Professor Nixon Sifuna Wanyama during the Judicial Service Commission interview for court of appeal Judges 24th June 2019. [File, Standard]

High Court judge Nixon Sifuna has joined judicial voices seeking a change in sentencing persons to indefinite jail terms.

Prof Sifuna, in his judgment in an incest case, argues that life sentence is unconstitutional for being unclear when one should leave.

Court of Appeal judges Pauline Nyamweya, Jessie Lesiit and George Odunga, Justice Sifuna had also ruled that life sentence is equal to death sentence as freedom is guaranteed only by dying.

According to Sifuna, the purpose of a sentence cannot be achieved as one may either die a day after sentence or live until late in their life.

Sifuna is of the view that it is impossible to complete a life sentence unless death interrupts it.

"The death sentence and a life sentence are the two sides of the same coin in terms of their severity and permanence. Save that one is a terminal one, while the other is not. One of the common denominators in the two is that once sentenced, the convict is permanently deleted from society and will never return into it, except through perhaps a stealthily escape or daring dash in a prison break such as happened recently in Haiti. Which action is criminalised and is a punishable offence," he argued.

In the case, Justice Sifuna ordered a man code-named JNN to serve 10 years in jail. The man was accused of defiling his 10-year-old daughter in Murang'a in 2017 and was sentenced to life. Aggrieved, JNN filed an appeal challenging the conviction and the sentence.

Sifuna is not a lone voice in the growing number of judicial calls for change of the Penal Code. It is the fourth time that the court is finding that life sentence is unconstitutional and lacks dignity.

The first case to call for change on how courts were sentencing capital offenders and those convicted of defilement was by judges Nyamweya, Lesiit and Odunga.

The three agreed that it is unfair to outlaw mandatory death sentences only to order a person to remain behind bars until they die.

According to the judges, the purpose of jailing a person is to either deter, rehabilitate, denounce or retribute for the offence committed. They asserted that a life sentence should not mean the natural life of a prisoner.

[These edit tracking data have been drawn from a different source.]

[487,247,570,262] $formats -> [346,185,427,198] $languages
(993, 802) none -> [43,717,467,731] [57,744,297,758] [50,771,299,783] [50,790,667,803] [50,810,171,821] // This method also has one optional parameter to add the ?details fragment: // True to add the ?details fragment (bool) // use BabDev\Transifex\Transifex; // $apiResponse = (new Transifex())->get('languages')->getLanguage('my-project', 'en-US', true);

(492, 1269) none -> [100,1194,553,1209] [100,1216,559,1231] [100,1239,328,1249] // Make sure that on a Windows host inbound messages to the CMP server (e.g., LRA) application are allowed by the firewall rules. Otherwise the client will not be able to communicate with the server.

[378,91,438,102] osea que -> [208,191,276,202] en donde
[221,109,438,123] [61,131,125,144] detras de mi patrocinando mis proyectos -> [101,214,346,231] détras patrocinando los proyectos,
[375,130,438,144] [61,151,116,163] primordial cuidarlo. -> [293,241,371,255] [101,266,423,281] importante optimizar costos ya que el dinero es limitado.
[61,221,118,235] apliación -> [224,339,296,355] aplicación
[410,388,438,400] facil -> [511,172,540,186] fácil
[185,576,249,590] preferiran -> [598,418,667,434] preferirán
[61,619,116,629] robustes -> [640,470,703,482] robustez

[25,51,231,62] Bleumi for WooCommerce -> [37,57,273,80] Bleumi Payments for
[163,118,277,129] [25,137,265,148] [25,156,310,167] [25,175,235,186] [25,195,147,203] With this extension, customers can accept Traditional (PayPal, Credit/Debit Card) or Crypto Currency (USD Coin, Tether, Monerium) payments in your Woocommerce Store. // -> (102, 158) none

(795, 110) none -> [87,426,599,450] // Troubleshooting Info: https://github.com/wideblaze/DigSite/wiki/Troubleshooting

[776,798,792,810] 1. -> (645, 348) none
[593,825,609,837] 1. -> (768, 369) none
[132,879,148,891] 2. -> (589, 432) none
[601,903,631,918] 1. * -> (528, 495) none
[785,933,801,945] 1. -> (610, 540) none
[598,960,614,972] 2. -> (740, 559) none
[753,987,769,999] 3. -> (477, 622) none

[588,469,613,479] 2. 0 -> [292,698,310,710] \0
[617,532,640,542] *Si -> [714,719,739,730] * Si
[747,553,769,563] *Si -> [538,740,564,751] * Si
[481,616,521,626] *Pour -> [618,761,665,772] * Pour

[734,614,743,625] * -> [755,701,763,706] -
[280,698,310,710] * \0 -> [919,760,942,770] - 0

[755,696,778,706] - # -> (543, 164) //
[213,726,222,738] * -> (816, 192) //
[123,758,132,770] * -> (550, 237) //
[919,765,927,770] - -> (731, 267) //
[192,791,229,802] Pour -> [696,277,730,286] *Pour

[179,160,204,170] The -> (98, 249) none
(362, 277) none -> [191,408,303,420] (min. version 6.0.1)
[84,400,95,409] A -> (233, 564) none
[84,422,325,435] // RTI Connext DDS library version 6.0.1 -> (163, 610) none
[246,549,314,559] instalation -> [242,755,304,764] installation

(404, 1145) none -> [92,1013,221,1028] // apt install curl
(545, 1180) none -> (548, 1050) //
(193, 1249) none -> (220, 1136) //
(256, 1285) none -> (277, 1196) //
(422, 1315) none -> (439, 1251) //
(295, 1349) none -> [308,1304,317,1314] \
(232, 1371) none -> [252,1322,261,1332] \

"We are equally guided by this holding by the Supreme Court of Kenya, and in the instant appeal, we are of the view that having found the sentence of life imprisonment to be unconstitutional, we have the discretion to interfere with the said sentence," ruled the Bench headed by Justice Nyamweya.

The judges were determining an appeal filed by Julius Kistao against the State. Kitsao was charged with defiling a four-year-old. The magistrate's court handed him a life sentence.

He appealed before the High Court, but Justice Reuben Nyakundi dismissed his case. He then moved to the Court of Appeal, where the judges directed that he instead serves 40 years.

Kenya no longer hangs those who are convicted of murder, robbery with violence and treason. Instead, their sentences are commuted to life.

On the other hand, the Sexual Offences Act provides that a person convicted of defiling a minor aged between 12 and 15 should be jailed for more than 20 years.

Those convicted of sexually molesting children aged between 16 and 18 should get 15 years minimum, while those who defile children aged below 11 get a mandatory life sentence.

In a separate case, justices Hannah Okwengu, Hellen Omondi and Joel Ngugi were unanimous that life imprisonment is cruel and degrading. They suggested that one should be handed 30 years maximum.

"On our part, considering this comparative jurisprudence and the prevailing socio-economic conditions in Kenya, we come to the considered conclusion that life imprisonment in Kenya does not mean the natural life of the convict," argued the Bench headed by Justice Okwengu.

While determining an appeal by Evans Nyamari, who had been jailed for defiling a six-year-old, the judges observed that there in concurrence in Africa and Europe that a prisoner deserves a second chance.

In Africa, they singled out Zimbambwe and South Africa.